Osmanlı Saray Mutfağından Bir Örnek; Fodula

Osmanlı sultanları Fatih Sultan Mehmed Han’a kadar yemeklerini vezirlerinin de katılımıyla, birlikte yemişlerdir. Genç yaşta İstanbul’u fethederek çağı değiştiren Fatih Sultan Mehmed için Yerasimos (2000) ‘Bizans imparatorlarının halefi olduğu kadar bir Rönesans prensi gibi davranması mutfak alanına da yansır’ demektedir (Yerasimos, 2000). Osmanlı yemek kültürünün de değişimine öncülük eden Fatih Sultan Mehmed yayınladığı bir kanunname ile padişahların sadece yakın aile efradıyla birlikte yemek yeme sürecini yasalaştırmıştır (Sungur, 2016a).

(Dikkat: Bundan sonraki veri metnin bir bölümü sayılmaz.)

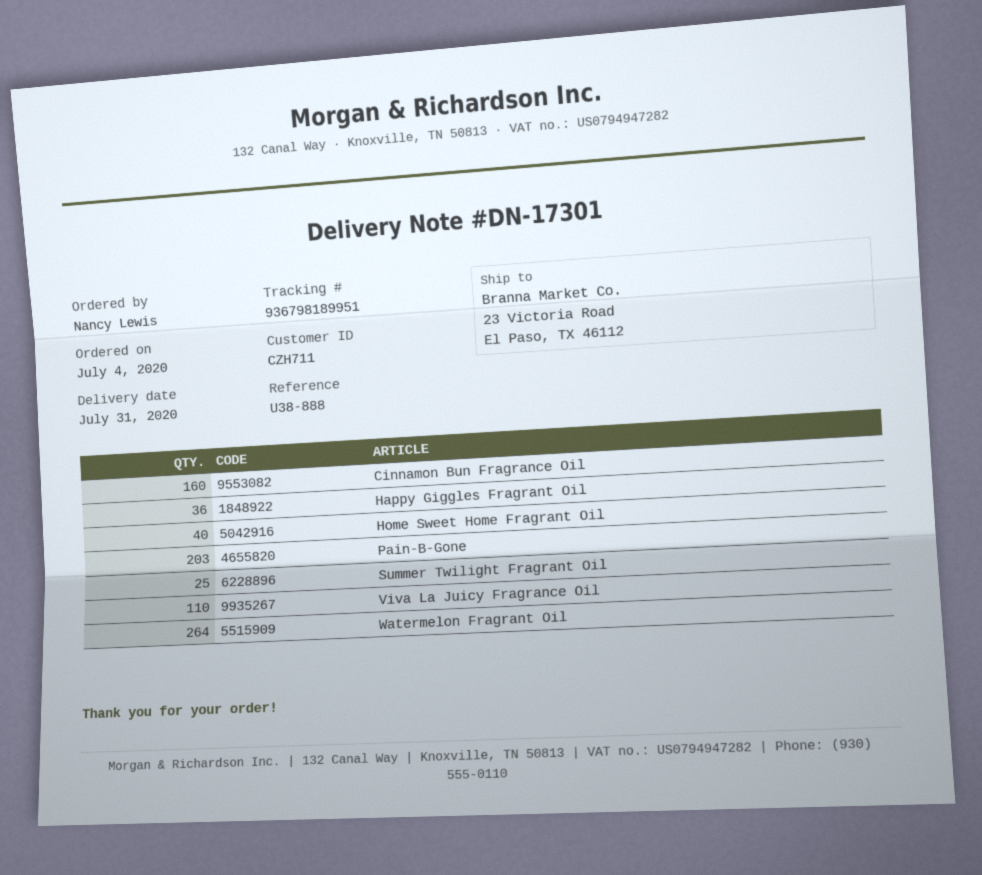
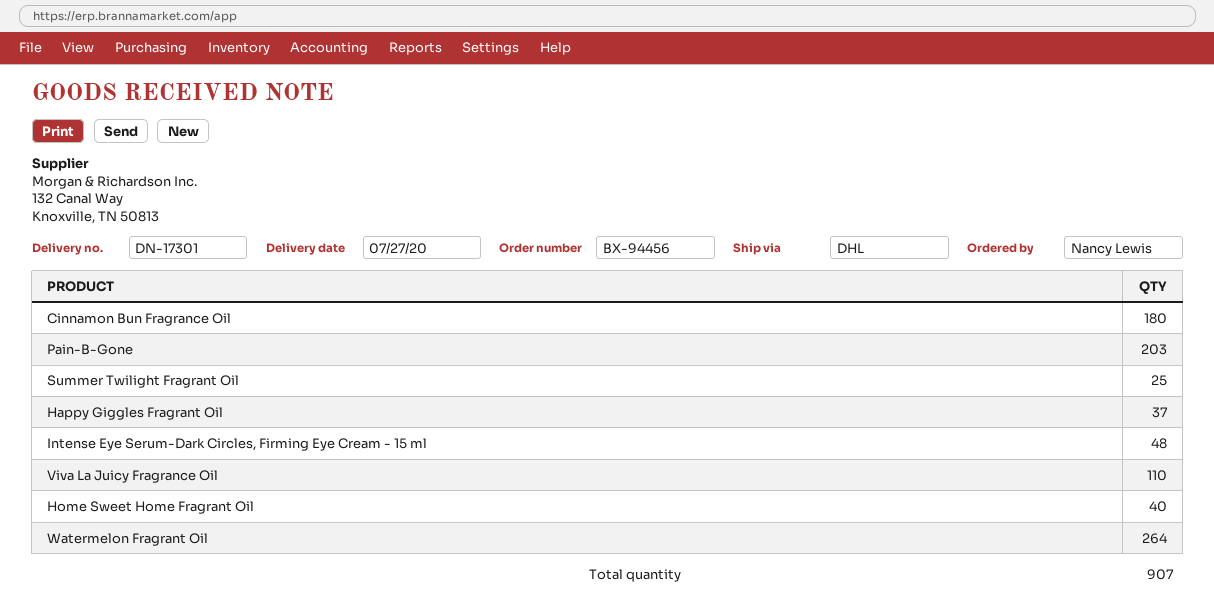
delivery date: 2020-07-31 -> 2020-07-27
Cinnamon Bun Fragrance Oil: 160 -> 180
Happy Giggles Fragrant Oil: 36 -> 37
Intense Eye Serum-Dark Circles, Firming Eye Cream - 15 ml: none -> 48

Bugün için bile İstanbul siluetine baktığınız zaman gördüğünüz en görkemli yapılardan birisi Topkapı Sarayı’dır. Geçmişin İstanbul’u içinde de Topkapı Sarayı ve sarayın mutfağı önemli yere sahip olmuştur. Saray mutfağından yararlananlar sadece padişahlar ve haremi değil aynı zamanda; gündüz sarayda bulunan tüm üst düzey yöneticiler, gece ve gündüz sarayın hizmetinde bulunan zevât, padişahların evlenmiş olan çocukları ve Osmanlı’ya elçi olarak gönderilmiş olan farklı ülke vatandaşları olarak geniş bir yelpazededir (Oğuz, 2015). Ayrıca aynı dönemin Avrupa devletlerinden farklı olarak, bayramlar, şenlikler ve kutlamalar sırasında sarayın yemekleri halk ile sur dışında da paylaşılmıştır (Kızıldemir, Öztürk, & Sarıışık, 2014).

Topkapı Sarayı

Osmanlı sofraları ihtişam, gösteriş ve ikram zenginliğinden geri kalmamakla birlikte, Avrupa usulü yemek masalarını hiç kullanmamıştır. Yemek saatlerinde yaygı, altlık, sini üçlüsü kullanılmaya devam edilmiştir. Yemek masası, 1800’lü yıllardan itibaren Osmanlı topraklarına girdiyse de 20. yüzyıla kadar yaygın olarak kullanımına rastlanmaz (Sungur, 2016a). Sultan sofralarına biri çorba biri de hoşaf için sadece iki adet kaşık konmuştur, çatal ise kullanılmamıştır (Bülbül, Sezgin, & Kara, 2016). Et yemekleri yeterince pişirildiği için elle yenilebilmiş ve çatala ihtiyaç duyulmamıştır. Osmanlı sultanları yemek esnasında su içmemiş, yemekten sonra şerbet ya da hoşaf içmişlerdir (Kızıldemir, Öztürk, & Sarıışık, 2014).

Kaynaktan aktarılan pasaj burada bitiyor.